EXERCISE DIRECTIONS -> Go through the data and count the lines holding the string "уровня". Write only the number.

INFORMATION SUPPLIED ->
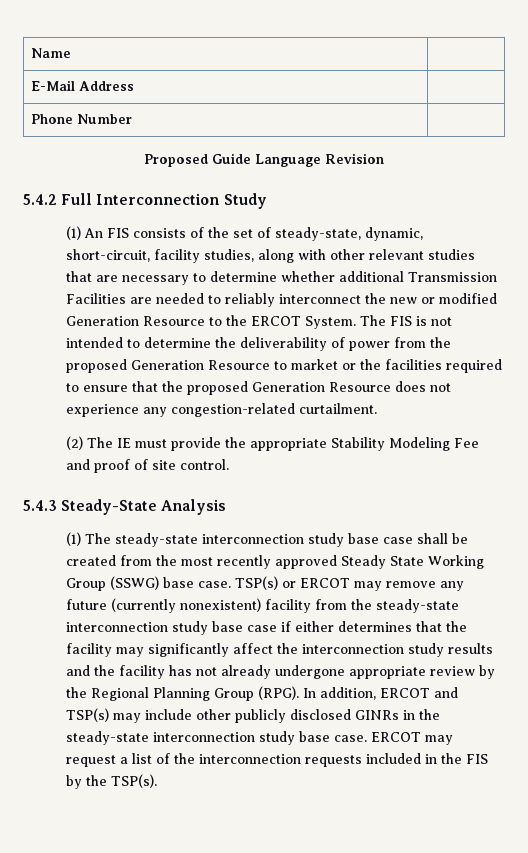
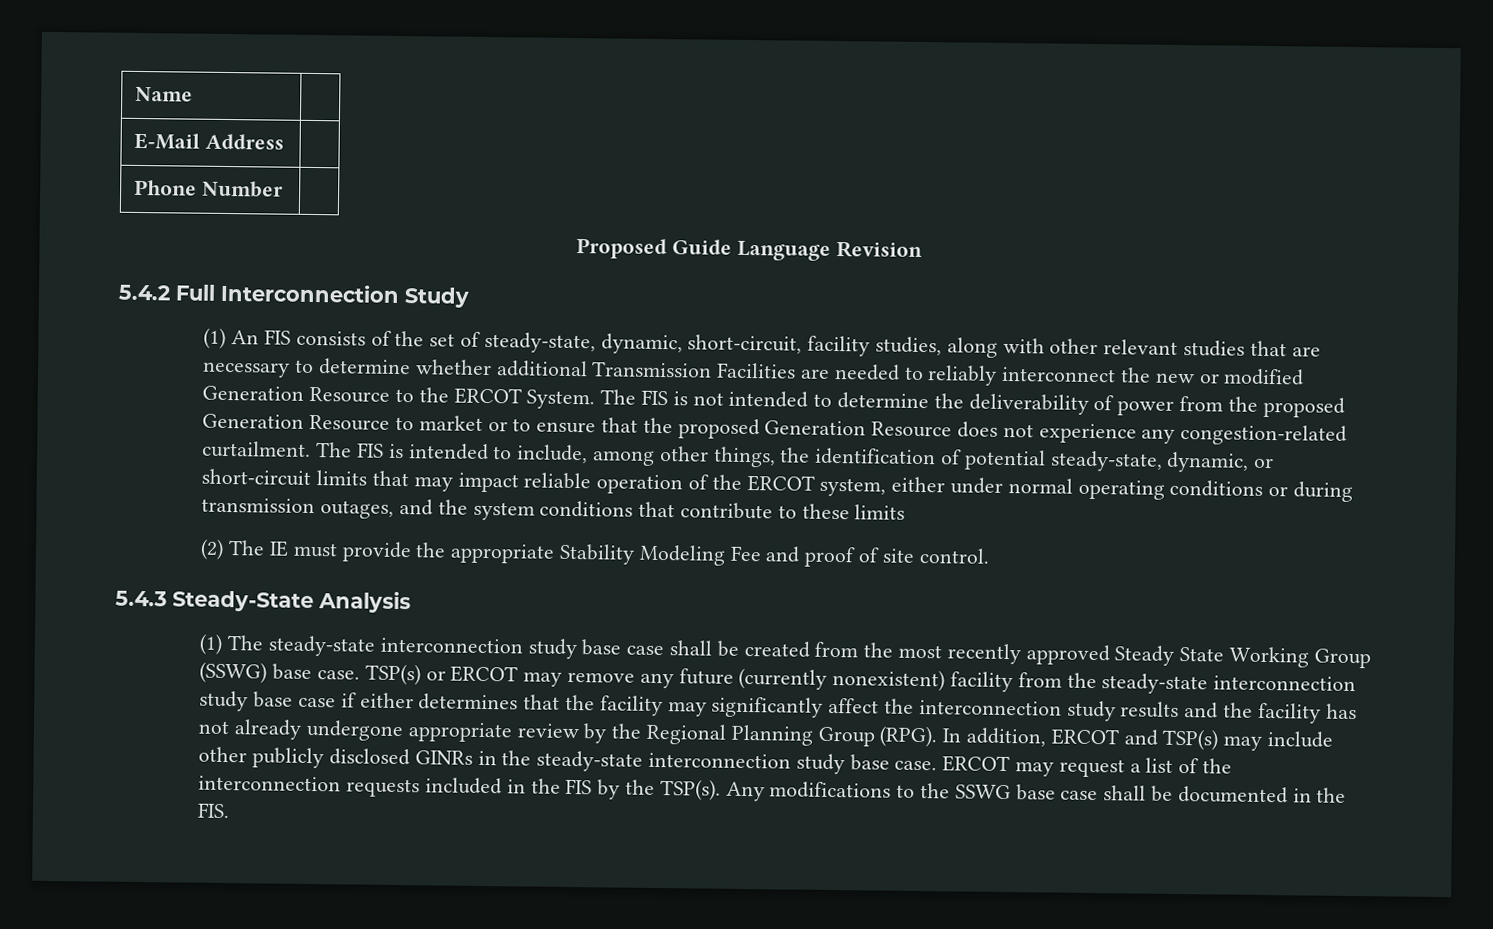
- The FIS is not intended to determine the deliverability of power from the proposed Generation Resource to market or the facilities required to ensure that the proposed Generation Resource does not experience any congestion-related curtailment.
+ The FIS is not intended to determine the deliverability of power from the proposed Generation Resource to market or to ensure that the proposed Generation Resource does not experience any congestion-related curtailment. The FIS is intended to include, among other things, the identification of potential steady-state, dynamic, or short-circuit limits that may impact reliable operation of the ERCOT system, either under normal operating conditions or during transmission outages, and the system conditions that contribute to these limits
+ Any modifications to the SSWG base case shall be documented in the FIS.

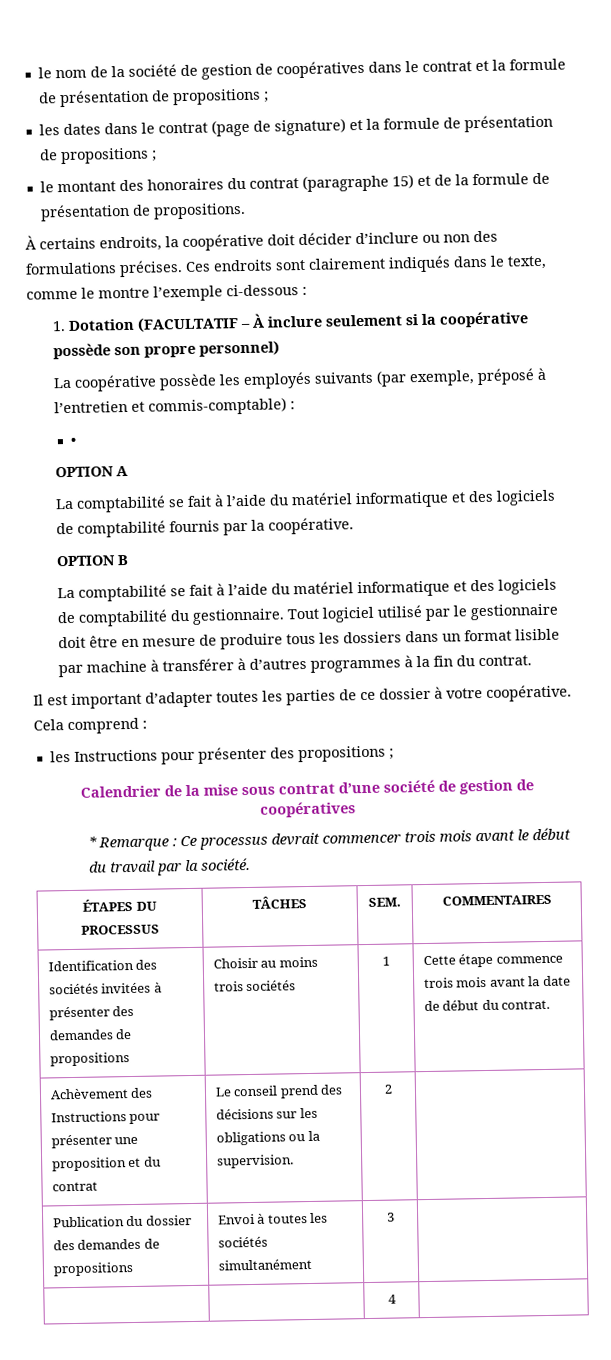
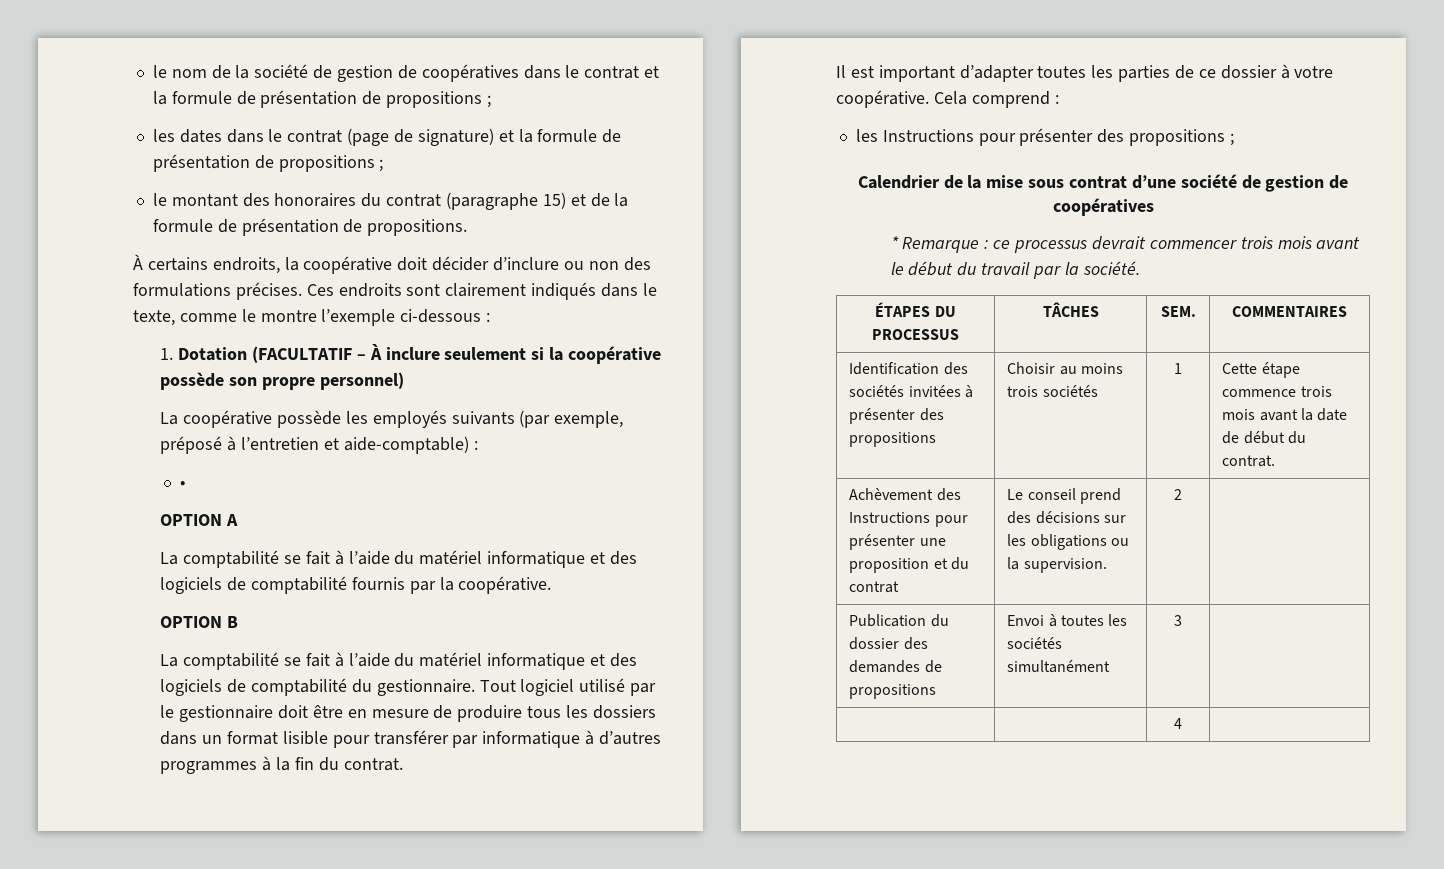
- La coopérative possède les employés suivants (par exemple, préposé à l’entretien et commis-comptable) :
+ La coopérative possède les employés suivants (par exemple, préposé à l’entretien et aide-comptable) :
- Tout logiciel utilisé par le gestionnaire doit être en mesure de produire tous les dossiers dans un format lisible par machine à transférer à d’autres programmes à la fin du contrat.
+ Tout logiciel utilisé par le gestionnaire doit être en mesure de produire tous les dossiers dans un format lisible pour transférer par informatique à d’autres programmes à la fin du contrat.
- * Remarque : Ce processus devrait commencer trois mois avant le début du travail par la société.
+ * Remarque : ce processus devrait commencer trois mois avant le début du travail par la société.
- Identification des sociétés invitées à présenter des demandes de propositions | Choisir au moins trois sociétés | 1 | Cette étape commence trois mois avant la date de début du contrat.
+ Identification des sociétés invitées à présenter des propositions | Choisir au moins trois sociétés | 1 | Cette étape commence trois mois avant la date de début du contrat.

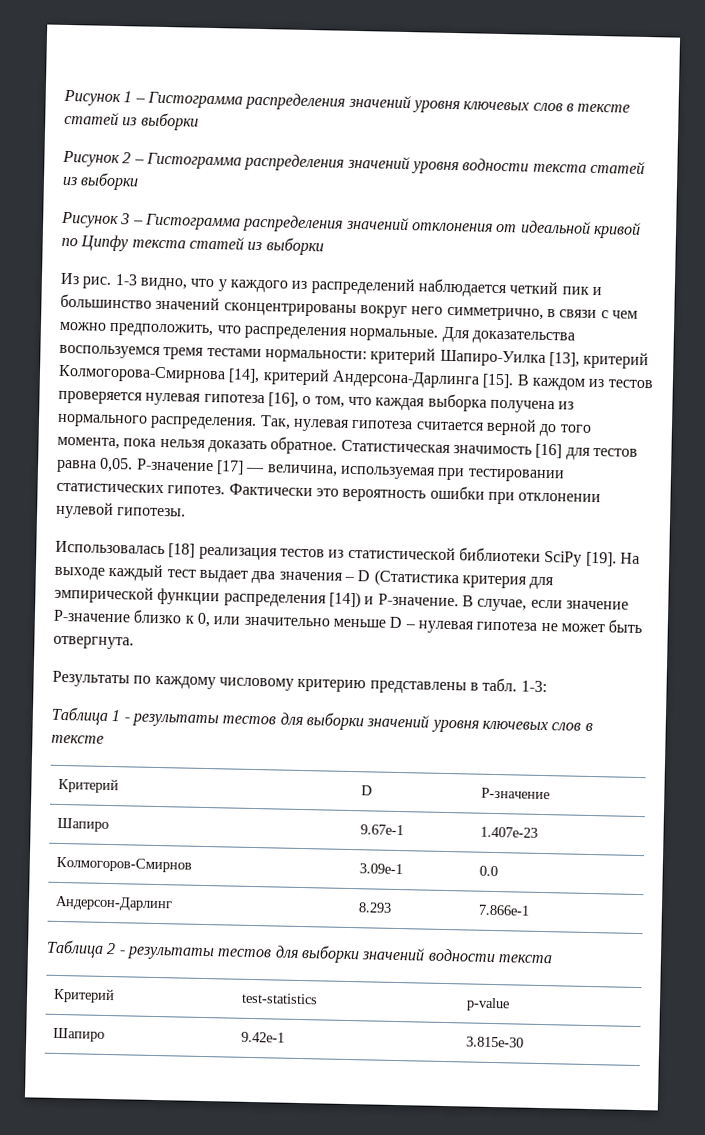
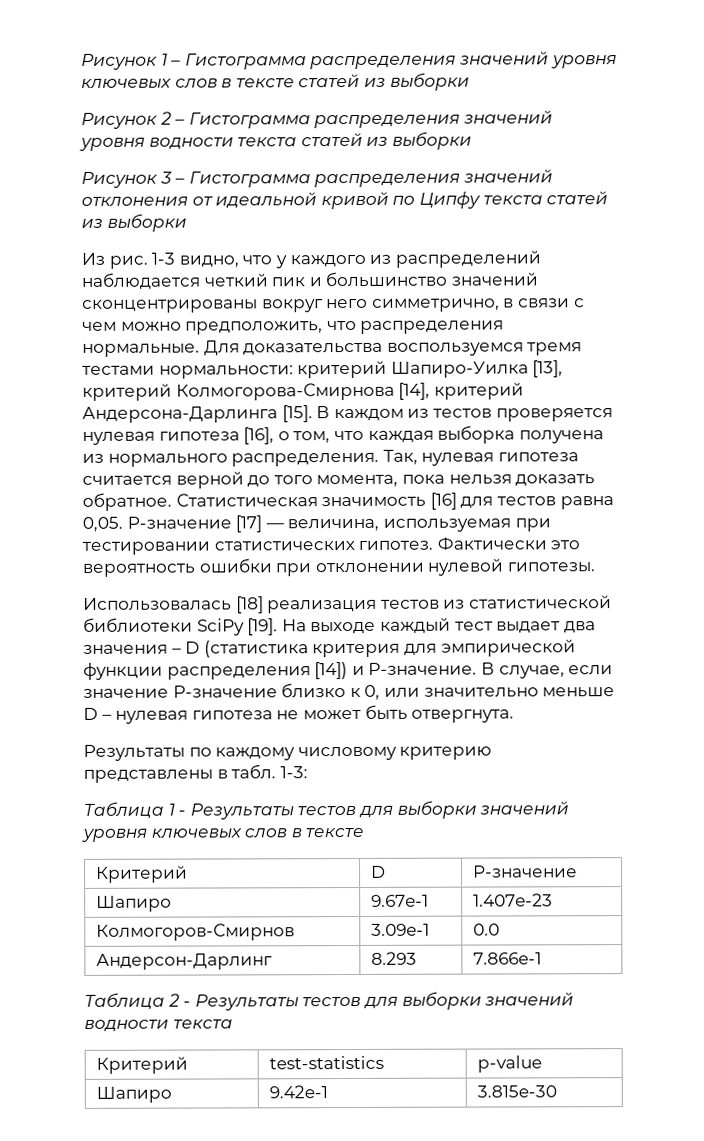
- На выходе каждый тест выдает два значения – D (Статистика критерия для эмпирической функции распределения [14]) и P-значение.
+ На выходе каждый тест выдает два значения – D (статистика критерия для эмпирической функции распределения [14]) и P-значение.
- Таблица 1 - результаты тестов для выборки значений уровня ключевых слов в тексте
+ Таблица 1 - Результаты тестов для выборки значений уровня ключевых слов в тексте
- Таблица 2 - результаты тестов для выборки значений водности текста
+ Таблица 2 - Результаты тестов для выборки значений водности текста

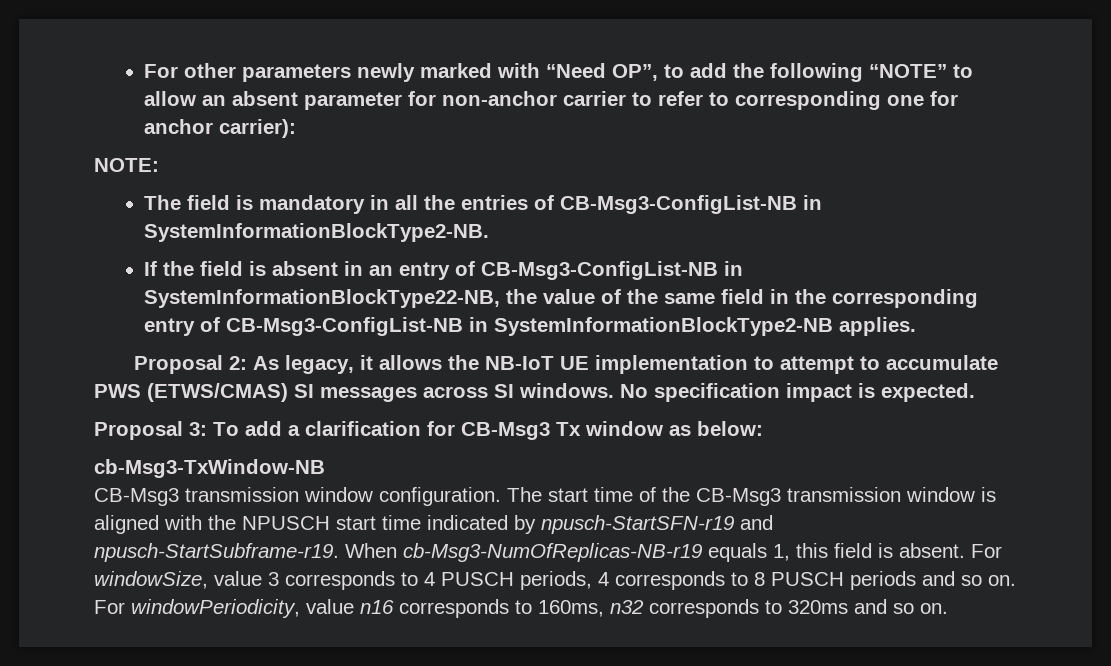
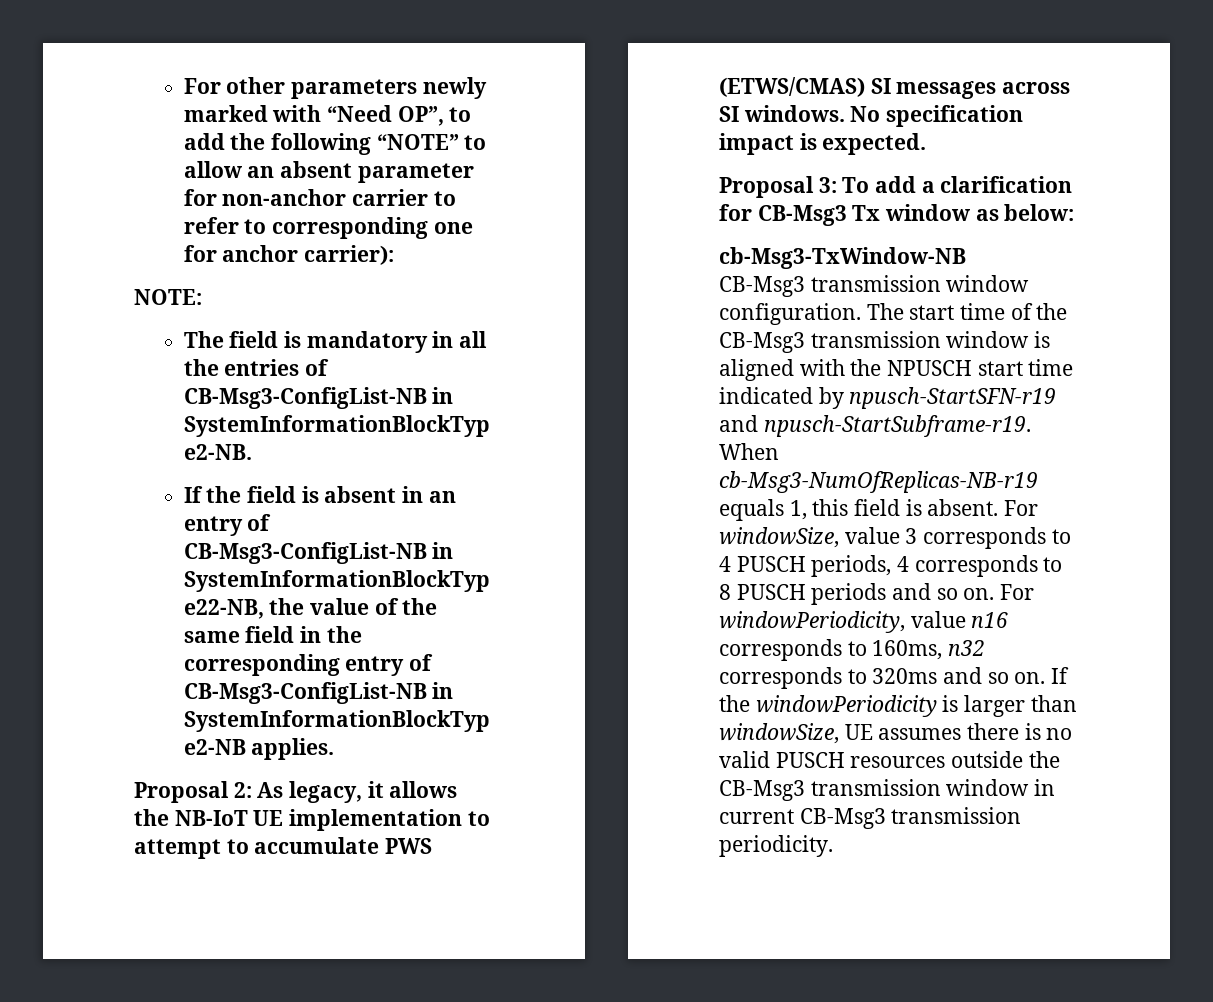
+ If the windowPeriodicity is larger than windowSize, UE assumes there is no valid PUSCH resources outside the CB-Msg3 transmission window in current CB-Msg3 transmission periodicity.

TASK SOLUTION -> 2